Then as I wanted, whenever I was placing a weight on that load cell, I could see the weight readings properly on the LCD.
//WITH I2C DISPLAY MODULE
#define WIFI_JIO
//#include <Arduino.h>
#if defined(ESP32)
#include <WiFi.h>
#elif defined(ESP8266)
#include <ESP8266WiFi.h>
#endif
#include <Firebase_ESP_Client.h>
#include "time.h"
#include <Wire.h> // Include the Wire library for I2C communication
#include <LiquidCrystal_I2C.h> // Include the LiquidCrystal_I2C library
#include "HX711.h"
#define calibration_factor 1070640.00
#define LOADCELL_DOUT_PIN 16 // Connect load cell DOUT pin to GPIO21
#define LOADCELL_SCK_PIN 4 // Connect load cell SCK pin to GPIO22
#define buttonPin 2 // Pin connected to the reset button
#define resetDelay 2000 // Delay in milliseconds (2 seconds)
HX711 scale;
LiquidCrystal_I2C lcd(0x27, 16, 2); // Set the LCD address to 0x27 for a 16 chars and 2 line display
unsigned long lastButtonPressTime = 0; // Variable to store the time of the last button press
void setup() {
Serial.begin(9600);
lcd.begin(); // Initialize the LCD display
lcd.backlight(); // Turn on the backlight
lcd.setCursor(0, 0);
lcd.print("HX711 scale demo");
delay(2000); // Wait for 2 seconds
lcd.clear(); // Clear the display
scale.begin(LOADCELL_DOUT_PIN, LOADCELL_SCK_PIN);
scale.set_scale(calibration_factor);
scale.tare();
pinMode(buttonPin, INPUT_PULLUP); // Set the button pin as input with internal pull-up resistor
}
void loop() {
// Check if the button is pressed (active low)

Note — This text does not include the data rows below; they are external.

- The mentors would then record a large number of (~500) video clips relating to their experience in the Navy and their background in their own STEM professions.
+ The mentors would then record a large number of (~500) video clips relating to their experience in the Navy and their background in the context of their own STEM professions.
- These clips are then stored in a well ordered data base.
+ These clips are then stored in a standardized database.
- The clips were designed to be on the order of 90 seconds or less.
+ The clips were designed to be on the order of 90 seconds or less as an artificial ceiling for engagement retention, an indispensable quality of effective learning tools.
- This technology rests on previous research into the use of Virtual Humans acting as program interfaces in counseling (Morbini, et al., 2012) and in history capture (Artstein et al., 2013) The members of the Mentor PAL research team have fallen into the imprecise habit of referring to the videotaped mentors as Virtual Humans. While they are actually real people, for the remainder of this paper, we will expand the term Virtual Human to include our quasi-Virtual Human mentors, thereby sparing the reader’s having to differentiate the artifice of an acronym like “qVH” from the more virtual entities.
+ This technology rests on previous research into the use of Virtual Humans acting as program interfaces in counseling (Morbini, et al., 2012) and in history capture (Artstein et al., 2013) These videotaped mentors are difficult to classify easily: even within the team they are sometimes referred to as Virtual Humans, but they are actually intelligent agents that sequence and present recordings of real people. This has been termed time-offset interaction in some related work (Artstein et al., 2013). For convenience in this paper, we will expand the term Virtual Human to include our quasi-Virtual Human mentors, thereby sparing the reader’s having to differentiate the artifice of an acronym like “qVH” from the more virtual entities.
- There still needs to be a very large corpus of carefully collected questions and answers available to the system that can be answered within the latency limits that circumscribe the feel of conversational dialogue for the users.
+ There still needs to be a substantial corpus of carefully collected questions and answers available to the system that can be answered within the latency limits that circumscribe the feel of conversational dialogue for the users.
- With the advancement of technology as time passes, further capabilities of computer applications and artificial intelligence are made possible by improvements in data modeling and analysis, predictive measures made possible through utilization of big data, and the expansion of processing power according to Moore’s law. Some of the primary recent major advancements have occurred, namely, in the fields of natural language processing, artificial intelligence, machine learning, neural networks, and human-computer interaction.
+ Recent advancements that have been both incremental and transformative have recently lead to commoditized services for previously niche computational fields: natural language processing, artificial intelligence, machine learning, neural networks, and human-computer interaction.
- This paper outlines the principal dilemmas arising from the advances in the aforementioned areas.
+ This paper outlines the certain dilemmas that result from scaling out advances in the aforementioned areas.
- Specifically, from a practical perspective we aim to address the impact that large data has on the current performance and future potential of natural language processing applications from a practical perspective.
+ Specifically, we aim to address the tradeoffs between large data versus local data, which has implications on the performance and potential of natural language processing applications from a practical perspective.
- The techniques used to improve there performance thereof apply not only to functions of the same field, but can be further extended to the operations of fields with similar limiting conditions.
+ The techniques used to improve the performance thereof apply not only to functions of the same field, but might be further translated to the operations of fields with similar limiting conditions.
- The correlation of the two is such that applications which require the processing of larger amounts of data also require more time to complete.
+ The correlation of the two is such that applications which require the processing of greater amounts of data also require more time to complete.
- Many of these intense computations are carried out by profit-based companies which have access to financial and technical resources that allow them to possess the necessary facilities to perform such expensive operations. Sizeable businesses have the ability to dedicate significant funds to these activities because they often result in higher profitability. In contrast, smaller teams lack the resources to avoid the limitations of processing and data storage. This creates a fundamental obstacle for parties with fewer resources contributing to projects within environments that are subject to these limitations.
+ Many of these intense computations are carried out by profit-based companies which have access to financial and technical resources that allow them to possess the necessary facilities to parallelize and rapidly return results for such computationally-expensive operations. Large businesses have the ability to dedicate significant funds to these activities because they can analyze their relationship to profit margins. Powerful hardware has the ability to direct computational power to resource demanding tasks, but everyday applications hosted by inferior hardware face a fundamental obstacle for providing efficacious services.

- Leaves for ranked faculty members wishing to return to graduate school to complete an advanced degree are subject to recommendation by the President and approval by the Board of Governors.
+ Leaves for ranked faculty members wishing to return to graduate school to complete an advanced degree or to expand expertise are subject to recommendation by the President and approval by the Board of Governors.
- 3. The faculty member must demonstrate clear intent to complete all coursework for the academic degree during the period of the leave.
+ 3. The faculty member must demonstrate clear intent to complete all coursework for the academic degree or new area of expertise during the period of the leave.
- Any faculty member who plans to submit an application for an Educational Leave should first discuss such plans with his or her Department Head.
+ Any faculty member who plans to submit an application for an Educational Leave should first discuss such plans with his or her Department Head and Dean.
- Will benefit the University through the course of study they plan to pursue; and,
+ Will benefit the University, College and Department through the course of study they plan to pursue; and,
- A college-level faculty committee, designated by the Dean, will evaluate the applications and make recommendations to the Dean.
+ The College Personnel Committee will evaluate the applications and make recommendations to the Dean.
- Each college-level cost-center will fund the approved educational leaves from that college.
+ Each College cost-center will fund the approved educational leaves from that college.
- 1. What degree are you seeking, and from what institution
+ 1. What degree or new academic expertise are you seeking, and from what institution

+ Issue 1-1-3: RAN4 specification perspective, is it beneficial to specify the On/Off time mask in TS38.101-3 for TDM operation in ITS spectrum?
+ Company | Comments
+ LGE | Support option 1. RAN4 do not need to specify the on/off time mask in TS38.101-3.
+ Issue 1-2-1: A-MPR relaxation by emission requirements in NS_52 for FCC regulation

if (digitalRead(buttonPin) == LOW) {
// Check if enough time has passed since the last button press
if (millis() - lastButtonPressTime >= resetDelay) {
// If the delay has passed, perform the reset
ESP.restart();
}
} else {
// Update the last button press time when the button is released
lastButtonPressTime = millis();
}
// Display load cell readings on LCD
lcd.setCursor(0, 0);
lcd.print("W: ");
lcd.print(scale.get_units() * 1000, 1);
lcd.print(" g");
}
I studied how to add calibration and LCD from Random Nerd Tutorials website .
Link 1. https://randomnerdtutorials.com/esp32-load-cell-hx711/
Link 2. https://randomnerdtutorials.com/esp32-esp8266-i2c-lcd-arduino-ide/
(Fig. Weighing Scale with Display)
(circuit diagram of weighing scale)
When this weighing scale is completed successfully, I want all the readings displayed on the LCD it be stored on a cloud storage.
For this I select Firebase and then I create an account in Firebase for my project. I took help from this block of random nerd tutorials to understand this firebase and create an account on it.
( Link. https://randomnerdtutorials.com/esp32-firebase-realtime-database/ )
After creating an account on Firebase I got API Key, Database URL link, Email ID and Password links. Then with the help of that tutorial and under the guidance of Suhas sir I compiled the firebase code and the weighing scale code and uploaded them properly.
Later when I was checking some weight on that weighing balance, it was uploading and saving the readings every minute in real real-time database in Firebase.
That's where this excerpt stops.